Abstract
Characterization of the physical environment and commensurate alteration of that environment due to Wave Energy Conversion (WEC) devices, or arrays of devices must be understood to make informed device-performance predictions, specifications of hydrodynamic loads, and environmental management decisions to physical responses (e.g., changes to circulation patterns, sediment dynamics). Wave energy converter devices will be deployed meters to several kilometers from the shoreline and are exposed to large forces from surface-wave action and currents which will define their performance. Wave-energy devices will be subject to additional corrosion, fouling, and wearing of moving parts caused by suspended sediments in the overlying water. The alteration of the circulation and sediment transport patterns may also alter local ecosystems through changes in benthic habitat, circulation patterns, or other environmental parameters.

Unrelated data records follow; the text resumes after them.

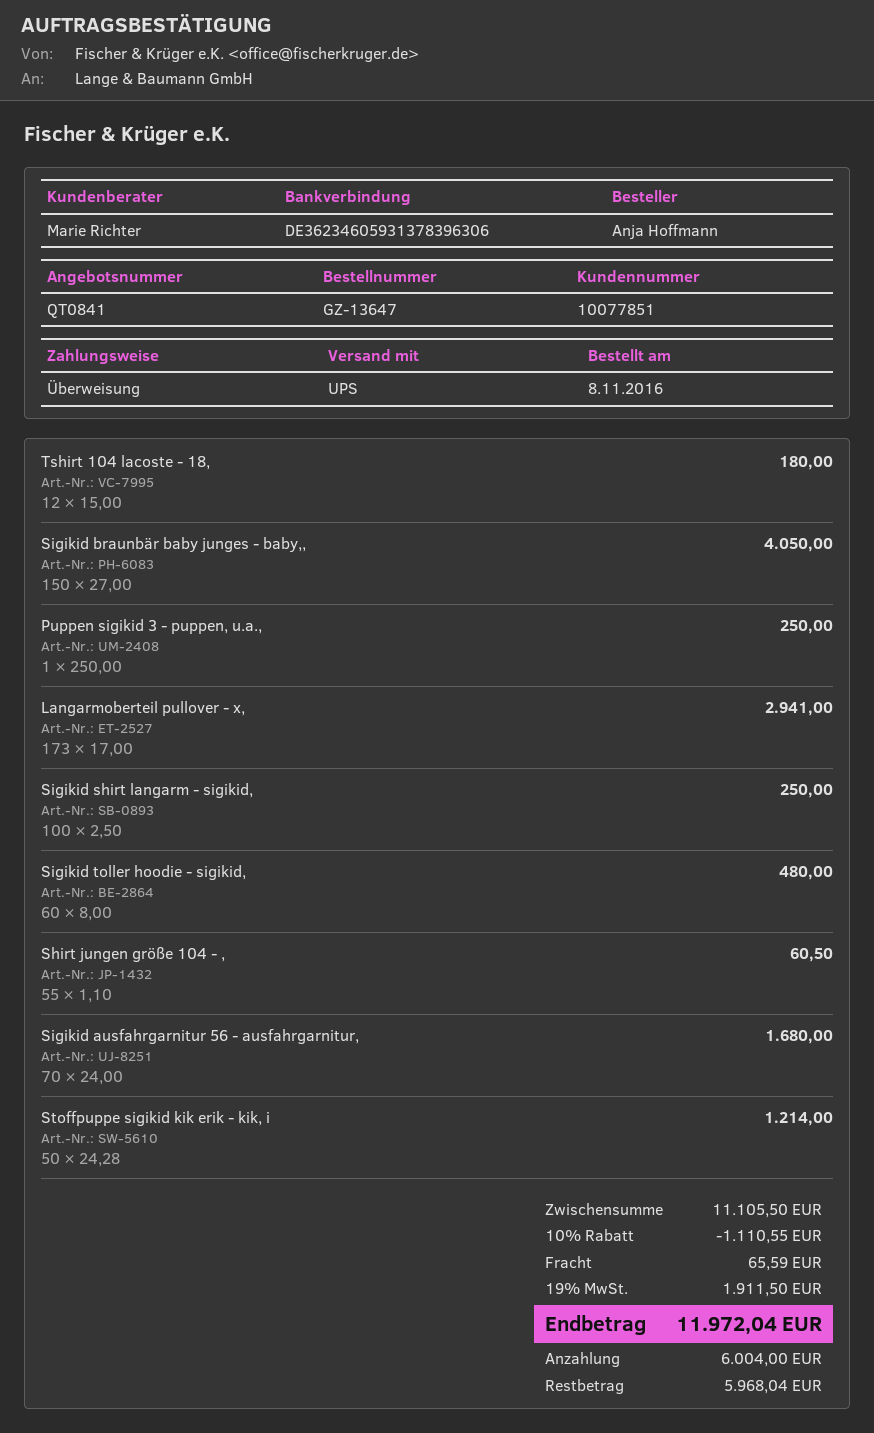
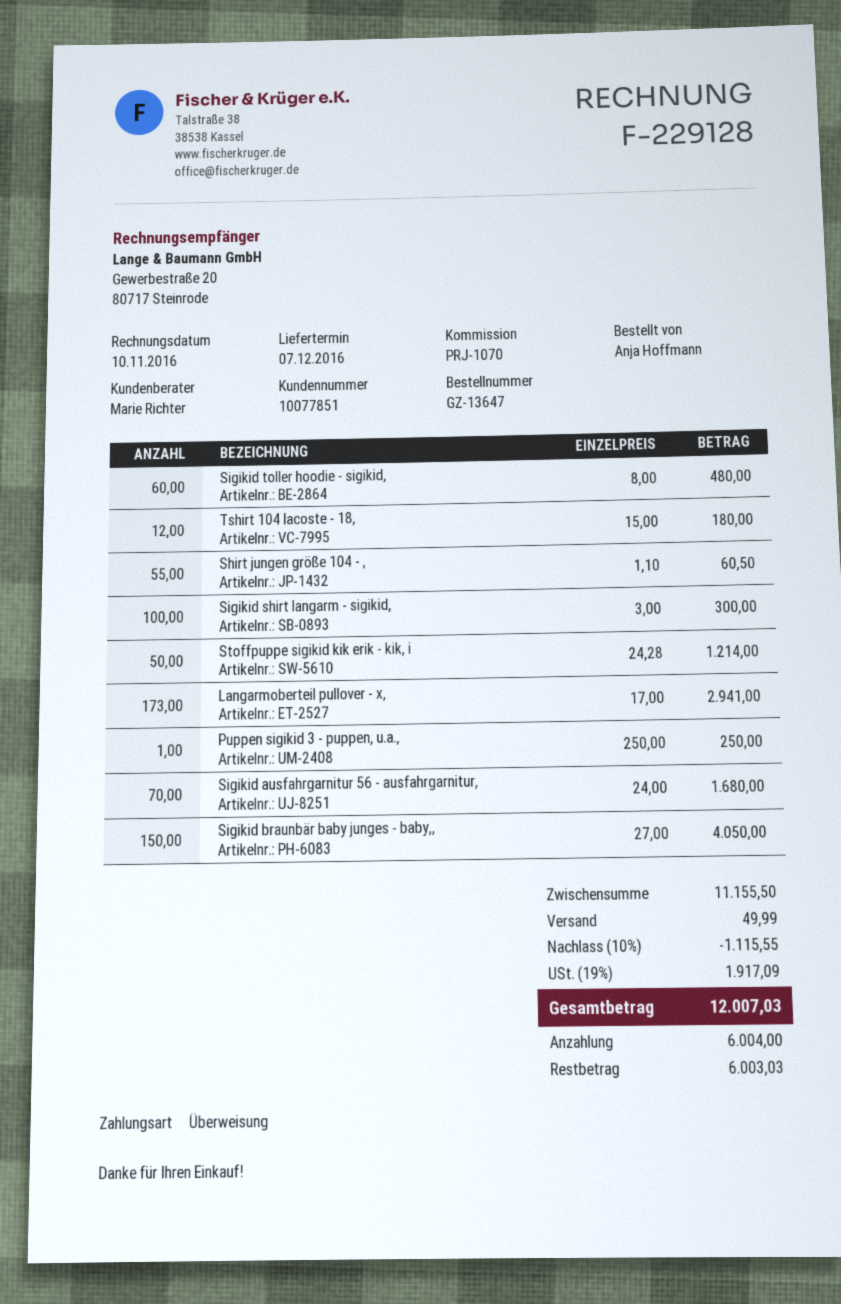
Sigikid shirt langarm - sigikid,: 100 x 2.50 = 250.00 -> 100 x 3.00 = 300.00
subtotal: 11105.50 -> 11155.50
discount: 10% = 1110.55 -> 10% = 1115.55
shipping: 65.59 -> 49.99
tax: 19% = 1911.50 -> 19% = 1917.09
total: 11972.04 -> 12007.03
balance: 5968.04 -> 6003.03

The goal of this study is to develop tools to quantitatively characterize the environments where WEC devices may be installed and to assess effects to hydrodynamics and local sediment transport. The primary tools are wave, hydrodynamic, and sediment transport models. In order to ensure confidence in the resulting evaluation of system wide effects, the models are appropriately constrained and validated with measured data where available. Preliminarily, a model is developed and exercised for a location in Santa Cruz, CA for a hypothetical WEC array. An extension of the US EPA’s (United States Environmental Protection Agency) EFDC (Environmental Fluid Dynamics Code), SNL-EFDC (Sandia National Laboratories EFDC) provides a suitable platform for modeling the necessary hydrodynamics and it has been modified to directly incorporate output from a Simulating WAves Nearshore (SWAN) wave model of the region. The modeling framework and results will be presented in this document.